There are rules for magic and mediumship included in relatively full form in the main book, so the book feels complete in one without the essential need for a ton of supplements, though they would be welcome. The bestiary is small, but enough – I feel – for a game that should mostly concentrate upon the machinations of human/oid enemies.
The Heresy system is no great leap forward in the history of game design but it is a robust enough system that would seem to suit the setting (being primarily made for it) and it works well enough. It is only the large dice pools that present a possible issue and there are ways around this – described within the book.
* Significant and worthwhile improvement over the first edition.
* Great presentation.
* THE Victorian setting game at present.
* Lacks a strong hook.
* Not really a steampunk game (your mileage may vary).
* Fantasy race inclusion is a bit predictable.
While Victoriana has, somewhat, moved away from the Steam-Powered Shadowrun feel of the first edition some of that remains.

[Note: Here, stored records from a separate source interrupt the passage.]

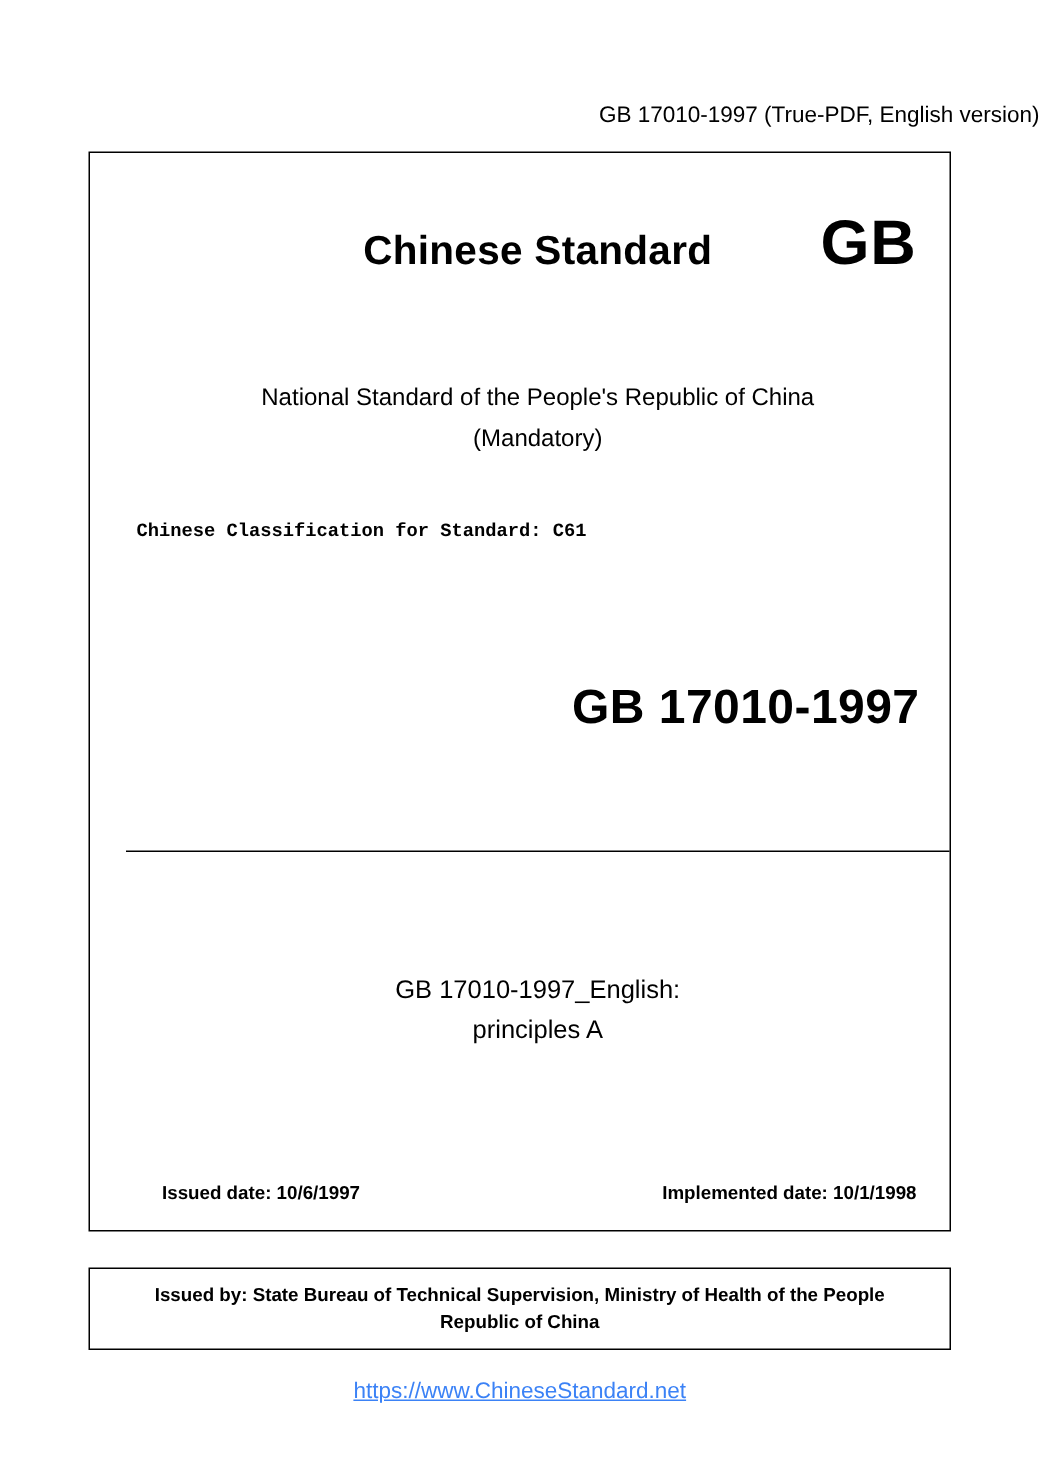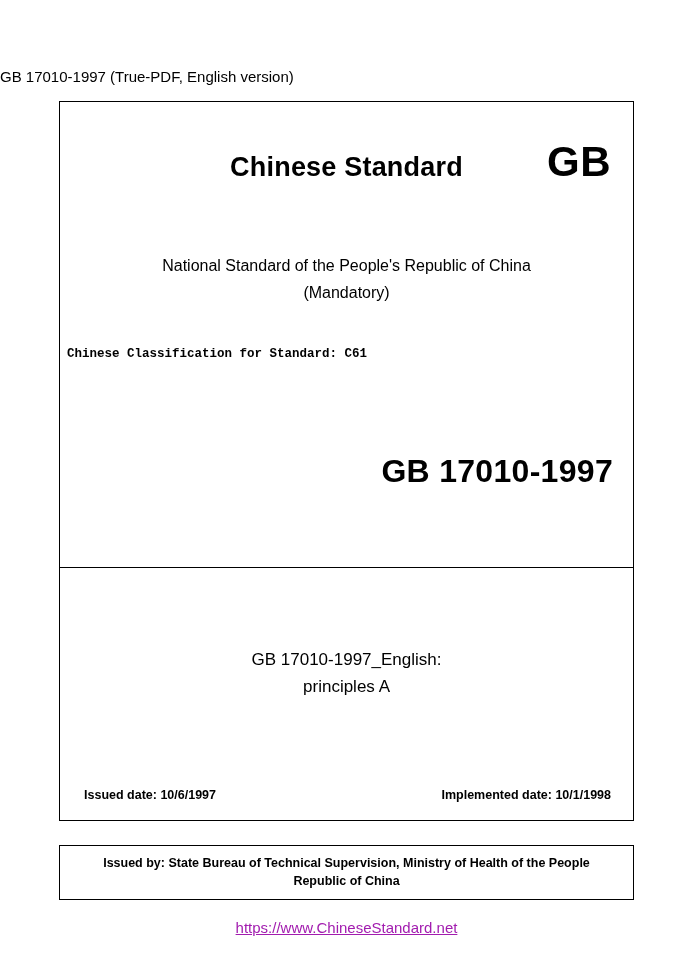--- a/index.html
+++ b/index.html
@@ -26,7 +26,7 @@
     top: 68px;
     left: 0;
     width: 693px;
-    text-align: left;
+    text-align: right;
     font-size: 15px;
     color: #000;
   }

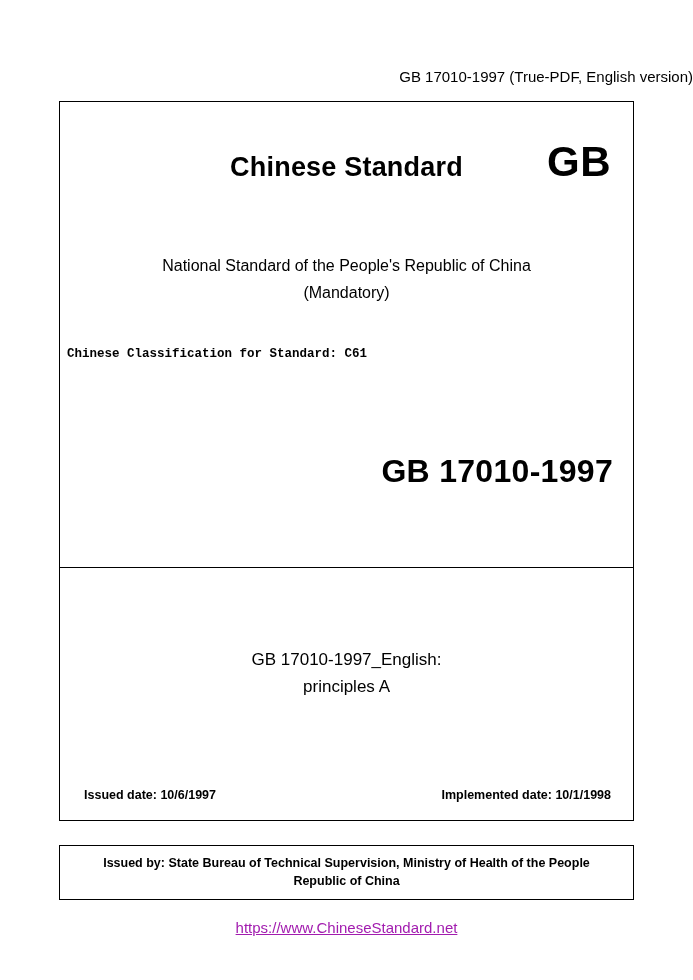--- a/index.html
+++ b/index.html
@@ -39,6 +39,7 @@
     width: 575px;
     border: 1px solid #000;
     box-sizing: border-box;
+    padding-left: 24px;
   }
 
   .panel-top {

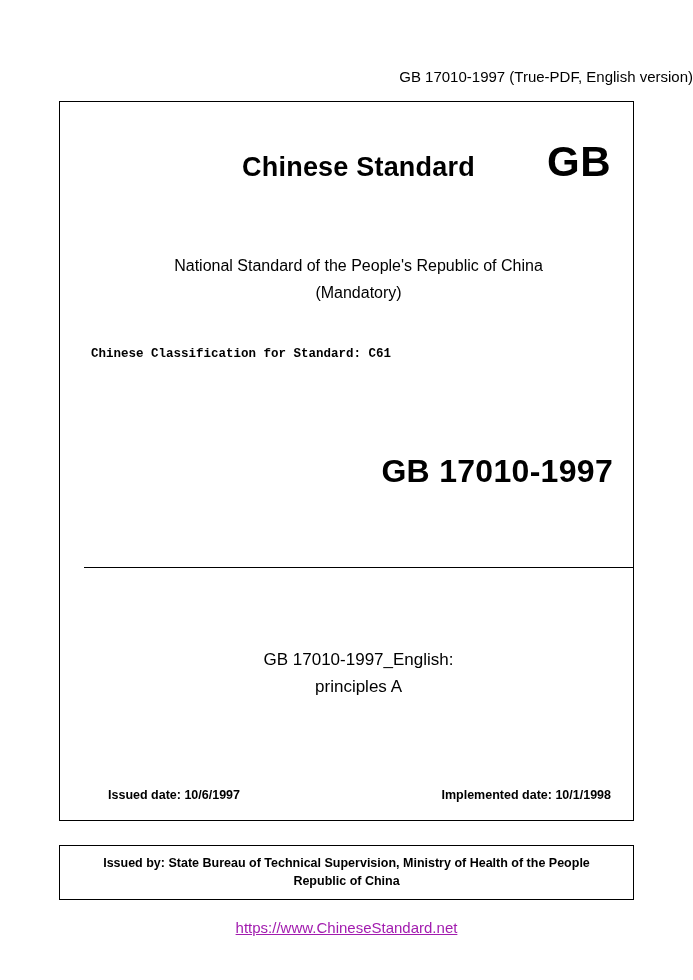--- a/index.html
+++ b/index.html
@@ -148,7 +148,7 @@
     width: 693px;
     text-align: center;
     font-size: 15px;
-    color: #a21caf;
+    color: #3b82f6;
     text-decoration: underline;
   }
 </style>

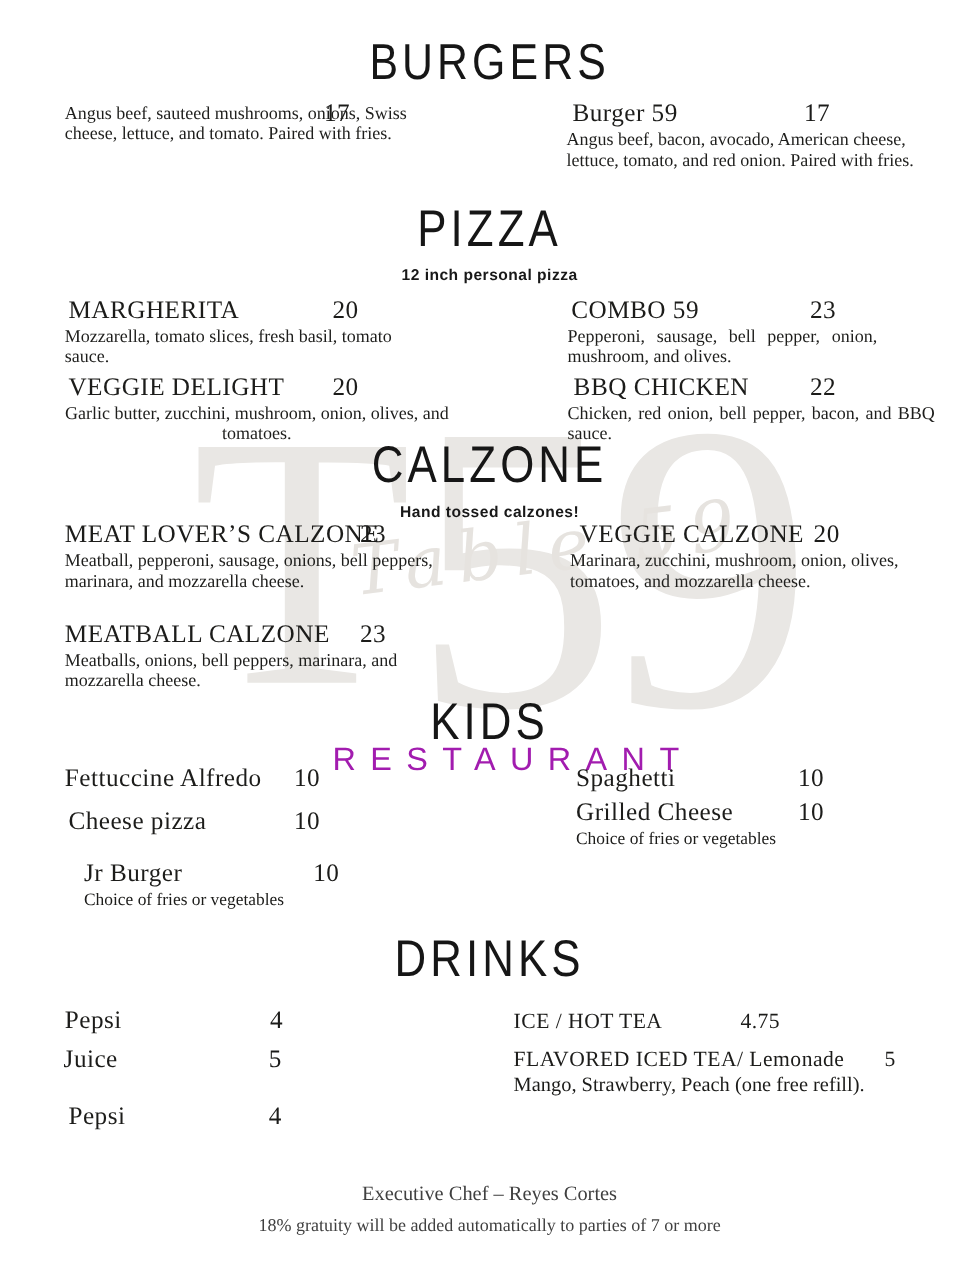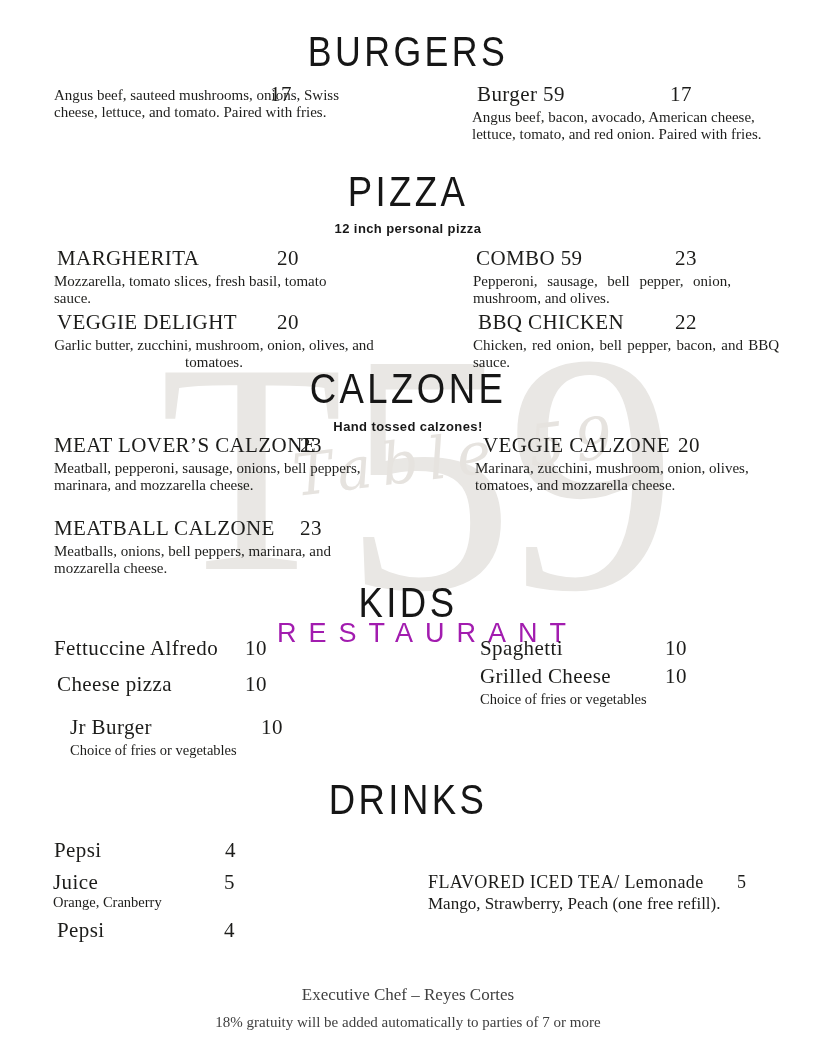--- a/index.html
+++ b/index.html
@@ -238,6 +238,12 @@
       </div>
     </div>
 
+    <div class="item sm" style="left:428px;top:840px;width:330px;">
+      <div class="head">
+        <span class="nm">ICE / HOT TEA</span>
+        <span class="price pdT">4.75</span>
+      </div>
+    </div>
 
     <div class="item sm" style="left:428px;top:871px;width:340px;">
       <div class="head">

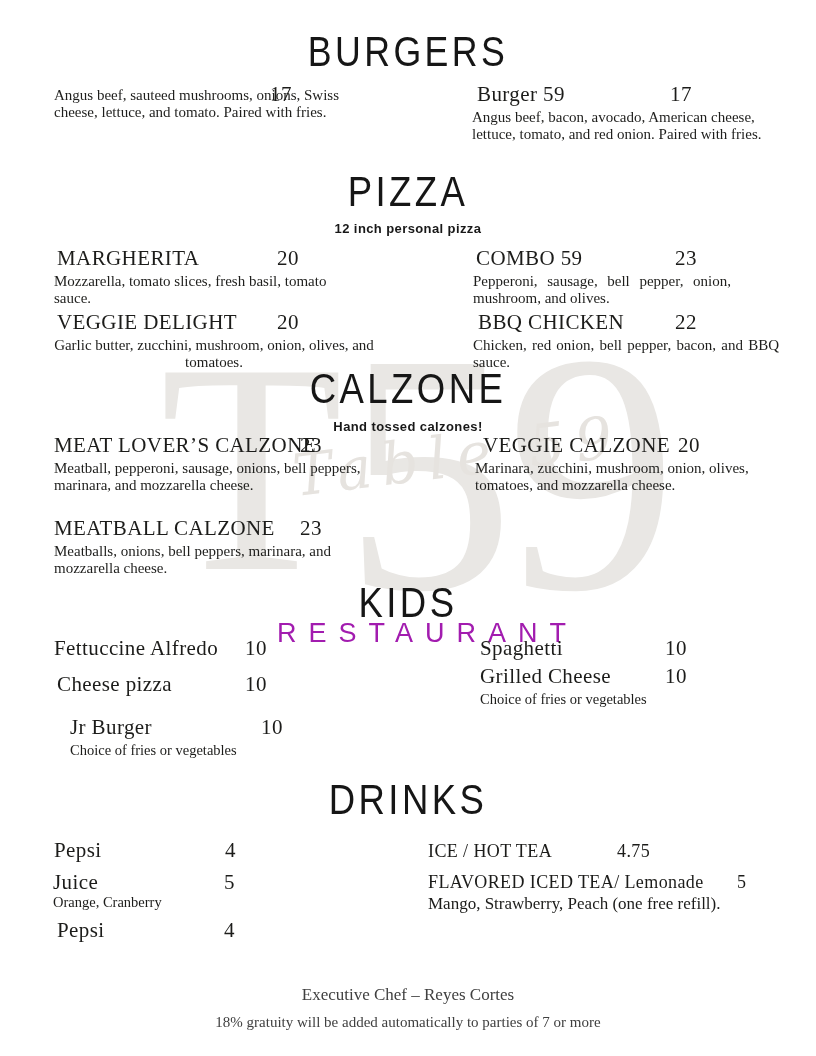--- a/index.html
+++ b/index.html
@@ -228,7 +228,6 @@
         <span class="nm">Juice</span>
         <span class="price pdL">5</span>
       </div>
-      <div class="note" style="margin-top:1px;">Orange, Cranberry</div>
     </div>
 
     <div class="item" style="left:57px;top:919px;width:240px;">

Back in the day I was a Cyberpunk 2013/2020 guy, not a Shadowrun person (Eww, you got elves in my cyberpunk) and while I can be more forgiving in this context I think Victoriana would benefit from a more prominent, but harder and more steampunkish competitor, even if made by the same company, to provide for both tastes and give a friendly rivalry. I would say Etherscope but, for me, it doesn’t quite fit the bill.
Either way, Victoriana is a great game and could easily be adapted to such a setting if that was your taste.